For example, if you want the content of the h1 and p tags from a series of articles on example.com where the h1 tag contains the title of the article and the p tags contain the body text.
Using ScrapeOwl’s API, you specify example.com as the URL you would like to scrape, and h1 and p as the elements you would like to parse and retrieve content from.
The first step before you can start using the ScrapeOwl API is signing up and creating an account by going to the registration page or logging into the dashboard if you already have an account.
Once you're in, your API key should be visible on the dashboard where you can simply copy and paste it to your requests. It is a long string (80 characters) that is a series of random numbers and letters that looks something like this:
9ijf24fk93rg038jg30rigj394f34f0kh12d12ep3fp24gk3pgk34g23gf74fl430913fj2133f32ffj
The base URL for our scraping API is:
https://api.scrapeowl.com/v1/scrapeAPIs are consumed programmatically, meaning you write a program to get the data you want from websites you want to scrape and parse.
To demonstrate the power of the ScrapeOwl use the example below to return a test query using Javascript Object Notation (JSON) to make a request to the API.
{
"api_key": "YOUR_API_KEY", // Your API key you generated from the dashboard goes here
"url": "https://httpbin.org/ip" // The site you want to scrape and parse
}
{
"status": 200,
"is_billed": true,
"credits": {
"available": 0,
"used": 0,
"request_cost": 0
},
"html": "{\n \"origin\": \"98.118.113.251\"\n}\n"
}
Name | Type | Default | Description |
---|---|---|---|
api_key | string | required | Your ScrapeOwl API Key |
url | string | required | Target URL to scrape |
elements | array | optional | List of elements to extract from the webpage |
html | boolean | optional | Return page's HTML if set to true. Defaults to false |
return_headers | boolean | false | Return headers returned by the target website server |
return_cookies | boolean | false | Return cookies returned by the target website server |
cookies | string | optional | Cookies headers to send to target URL |
headers | array | optional | HTTP headers to send to target URL |
request_method | string | GET | GET, POST, PUT. Default is GET but if you want to POST/PUT data then use appropriate value. |
post_data | string | array | optional | POST data on the page |
premium_proxies | boolean | optional | Use residential proxies to scrape |
country | string | optional | Set source IP country for residential proxy |
render_js | boolean | optional | Use headless chrome instance to execute JavaScript |
custom_js | string | optional | Send custom JavaScript to run on the page prior to extracting the HMTL of the page |
wait_for | string | optional | Specify an element that we should wait for to load before scraping the page or an amount time in ms. |
reject_requests | array | optional | Block requests on page |
json_response | boolean | optional | Default is true. If it’s set to false, it will return html results instead of JSON, also useful for downloading files. |
screenshot | boolean | optional | Default is false, screenshot only works with render_js. It is useful for debugging and shows you the full page as seen by our API. |
block_resources | boolean | optional | Default is true. When running render_js we block CSS, Images, and fonts by default. This can break some sites (sites using React for example). When set to false, the API will load the page without blocking any resources i.e exactly as a page is loaded in a normal browser. |
ScrapeOwl's killer feature is that it's able to extract data from pages, so you do not need to parse the page's HTML yourself. Below is a table detailing the selection fields.
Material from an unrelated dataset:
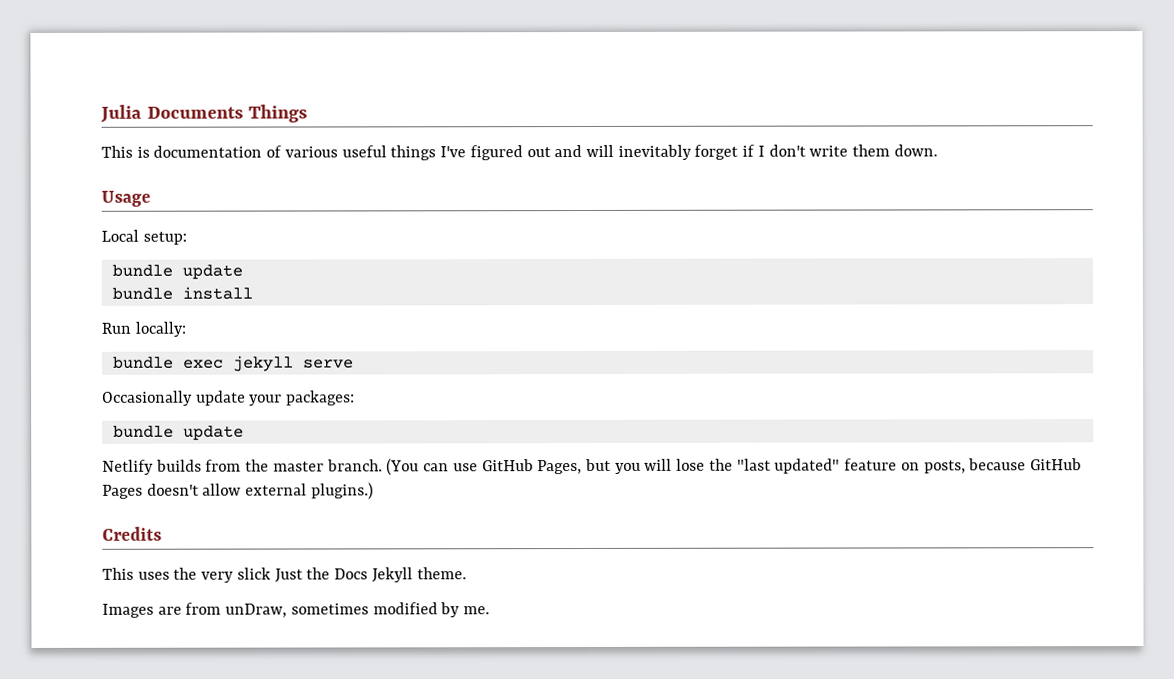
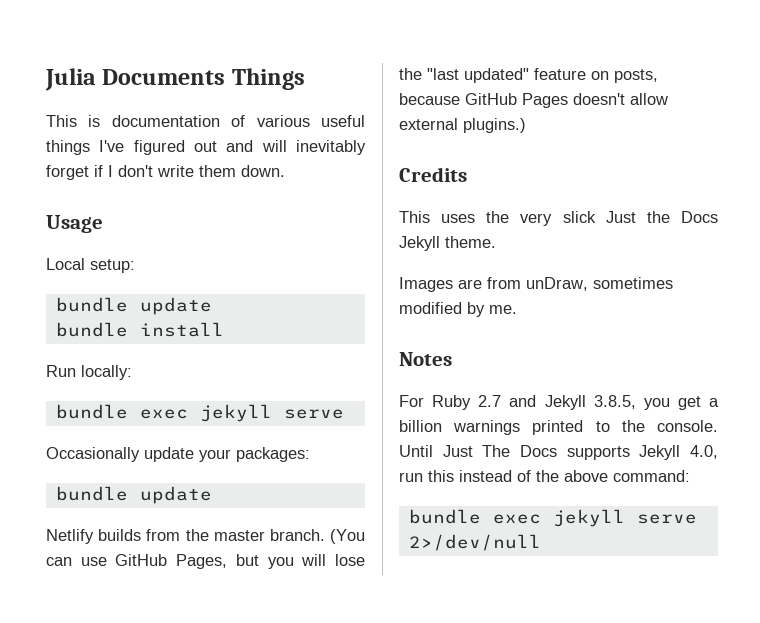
+ Notes
+ For Ruby 2.7 and Jekyll 3.8.5, you get a billion warnings printed to the console. Until Just The Docs supports Jekyll 4.0, run this instead of the above command:
+ bundle exec jekyll serve 2>/dev/null

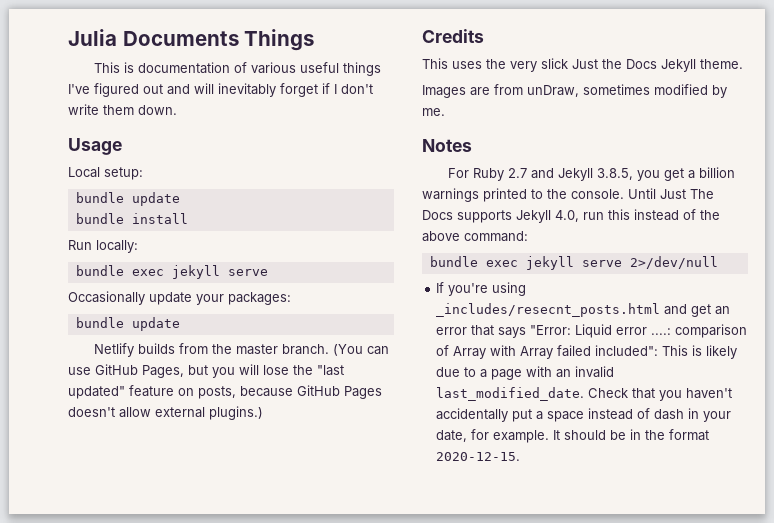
+ If you're using _includes/resecnt_posts.html and get an error that says "Error: Liquid error ....: comparison of Array with Array failed included": This is likely due to a page with an invalid last_modified_date. Check that you haven't accidentally put a space instead of dash in your date, for example. It should be in the format 2020-12-15.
Name | Type | Default | Description |
---|---|---|---|
type | string | css | Specify XPath if you are trying to extract using XPath. The default is CSS |
selector | string | required | XPath or css selector for the element you are trying to extract. |
timeout | integer | optional | Time in milliseconds to wait for dynamic elements to load on the page |
html | boolean | false | Return the inner HTML of the element |
attributes | boolean | array | false | Return the attributes of the element. |
{
"api_key": "YOUR_API_KEY", // Your API key you generated from the dashboard goes here
"url": "https://example.com", // The site you want to scrape and parse
//After you've provided your API key and the URL of the site you wish to parse,
"elements" : [
{
"type": "xpath",
"selector": "//p"
},
{
"type": "css",
"selector": "p"
}
]
}
The above JSON code shows the request containing element attributes with all potential values. The first uses XPath as a selector and the second uses the CSS selector. The CSS selector is essentially your HTML element name, class, or ID. It's what you would write in your stylesheet (CSS).
{
"status": 200,
"is_billed": true,
"credits": {
"available": 0,
"used": 0,
"request_cost": 0
},
"data": [
{
"type": "xpath",
"selector": "//p",
"results": [
{
"text": "This domain is for use in illustrative examples in documents. You may use this domain in literature without prior coordination or asking for permission."
},
{
"text": "More information..."
}
]
},
{
"type": "css",
"selector": "p",
"results": [
{
"text": "This domain is for use in illustrative examples in documents. You may use this domain in literature without prior coordination or asking for permission."
},
{
"text": "More information..."
}
]
}
],
"html": ""
}
This is an example of a response when extracting all p tags on https://example.com where the API extracts all elements that match the given conditions. The response contains your data as objects where each object contains the text, HTML, or attributes of each element.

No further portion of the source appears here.